Activity —
Show the lines below that contain the string "Sneakers".
-- -- --
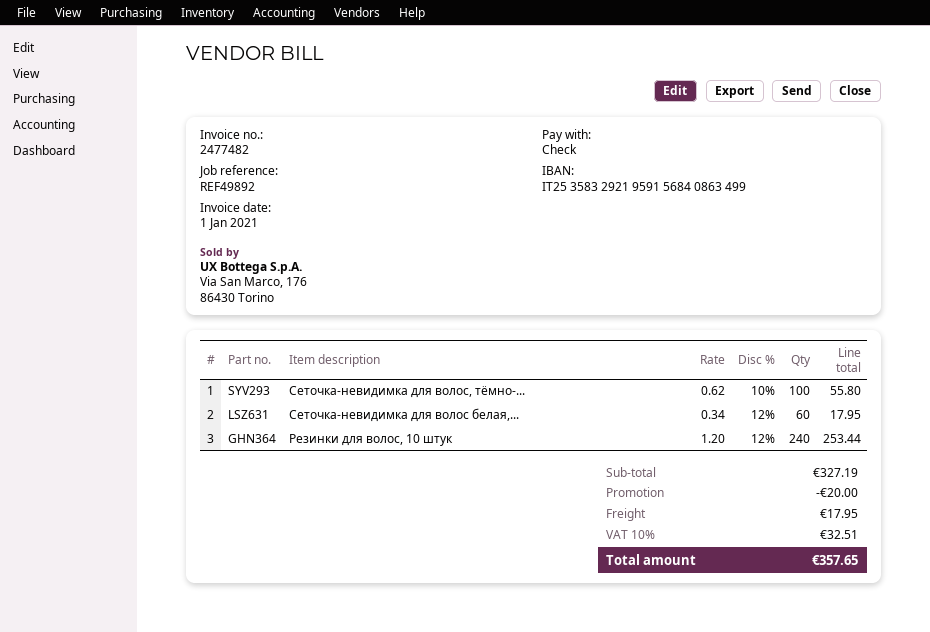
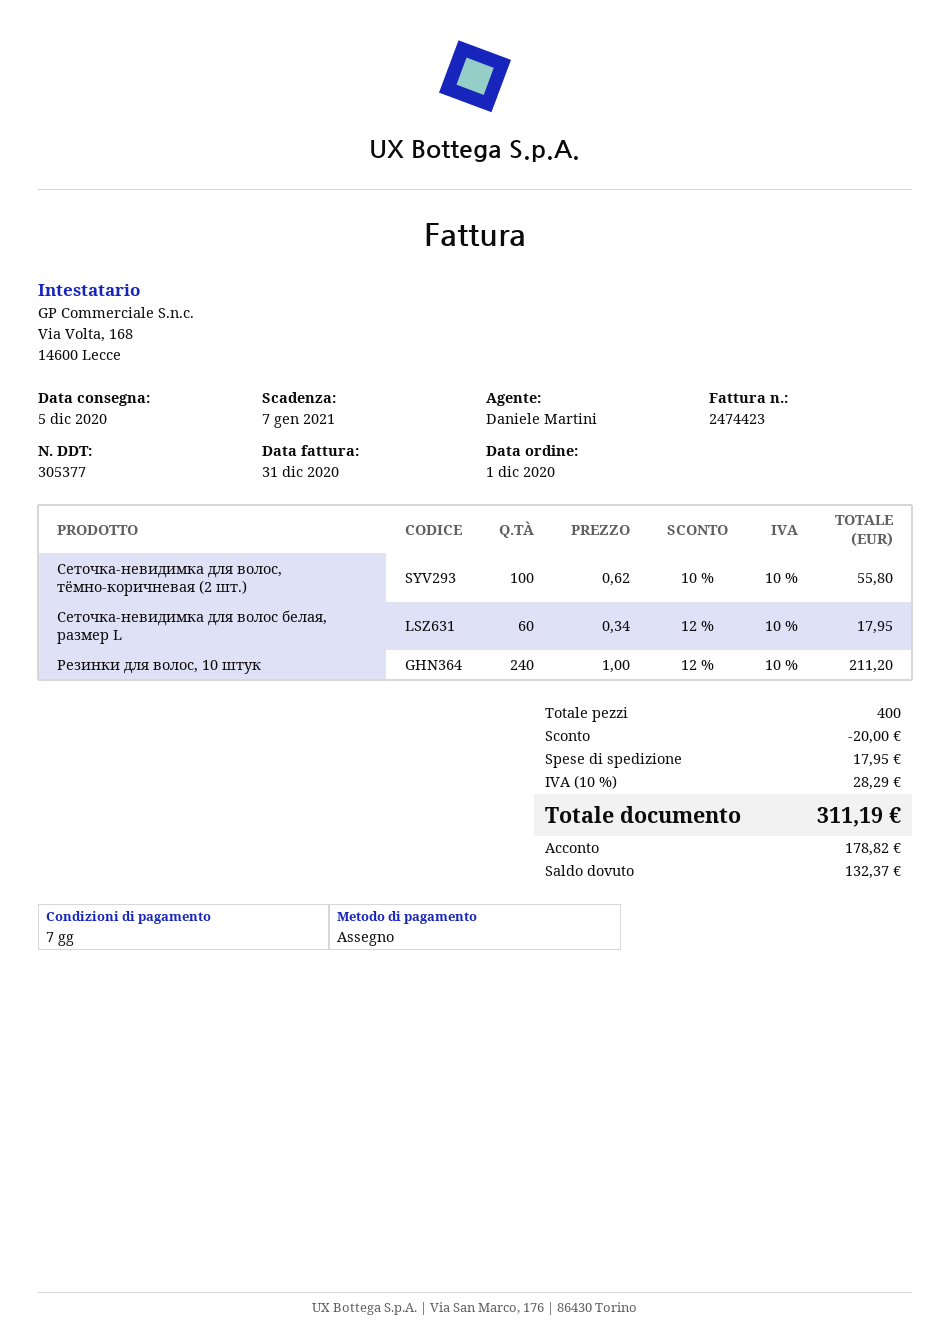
invoice number: 2477482 -> 2474423
invoice date: 2021-01-01 -> 2020-12-31
Резинки для волос, 10 штук: 240 x 1.20 - 12% = 253.44 -> 240 x 1.00 - 12% = 211.20
tax: 10% = 32.51 -> 10% = 28.29
total: 357.65 -> 311.19

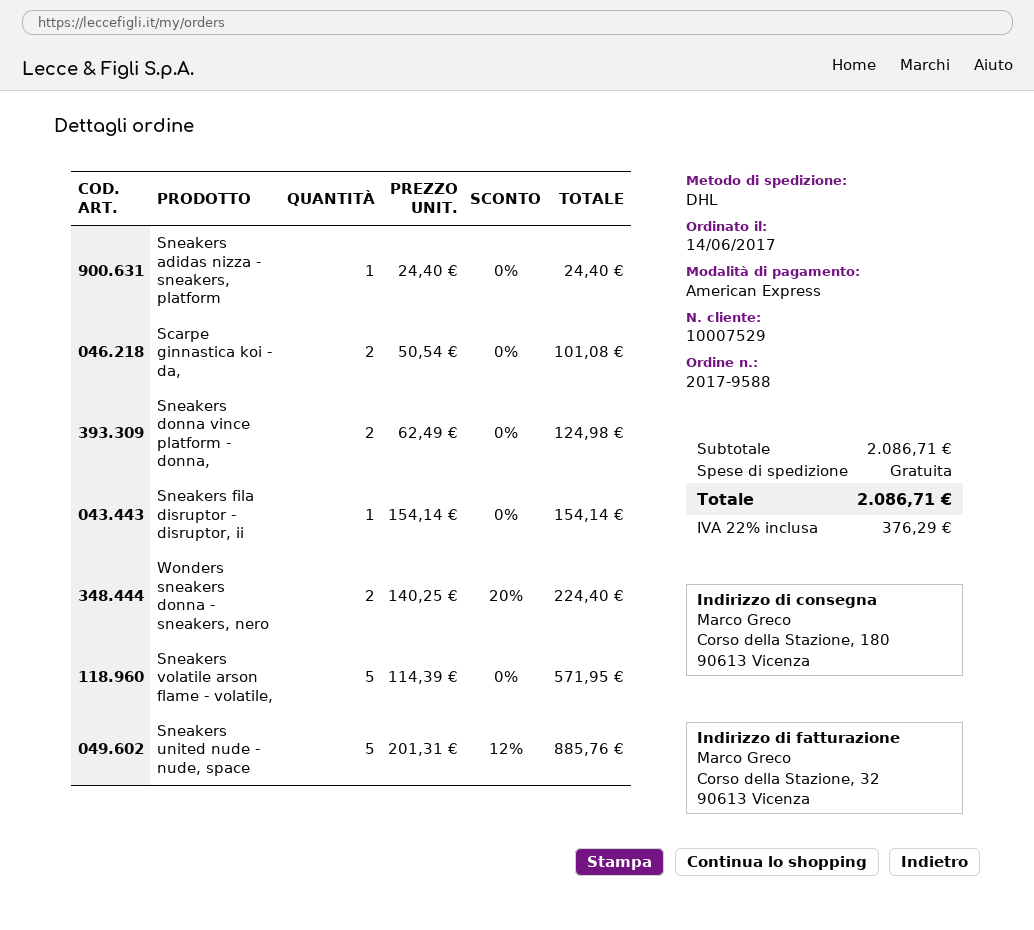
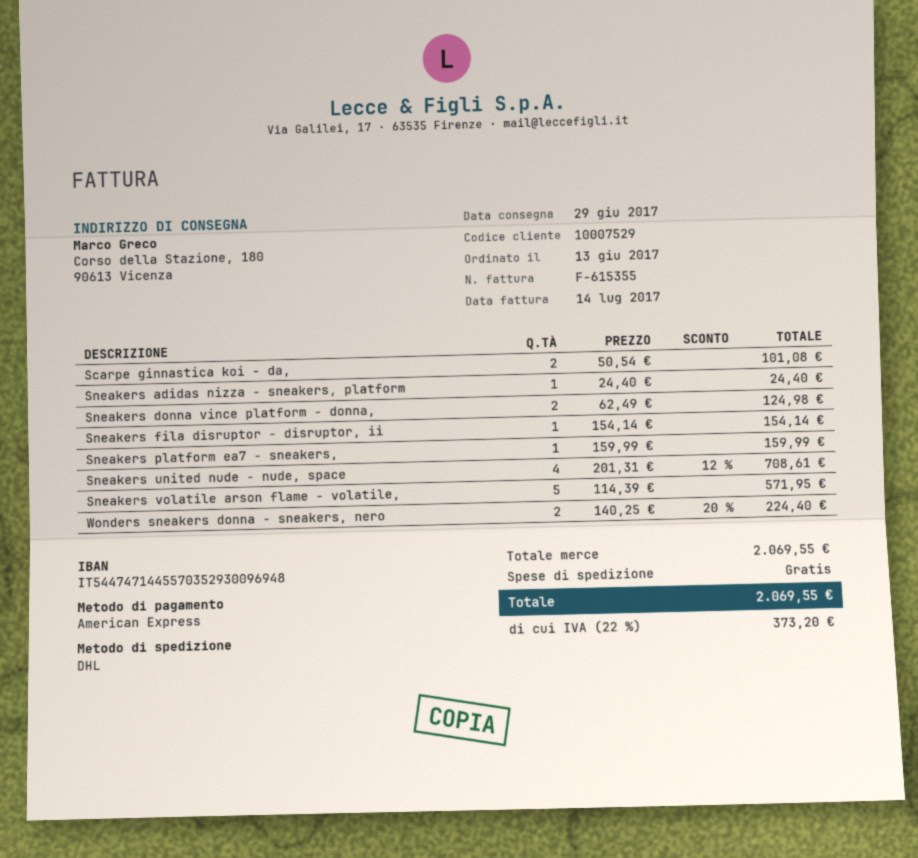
order date: 2017-06-14 -> 2017-06-13
Sneakers united nude - nude, space: 5 x 201.31 - 12% = 885.76 -> 4 x 201.31 - 12% = 708.61
Sneakers platform ea7 - sneakers,: none -> 1 x 159.99 = 159.99
subtotal: 2086.71 -> 2069.55
tax: 22% = 376.29 -> 22% = 373.20
total: 2086.71 -> 2069.55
-- -- --
Answer space —
Sneakers united nude - nude, space: 5 x 201.31 - 12% = 885.76 -> 4 x 201.31 - 12% = 708.61
Sneakers platform ea7 - sneakers,: none -> 1 x 159.99 = 159.99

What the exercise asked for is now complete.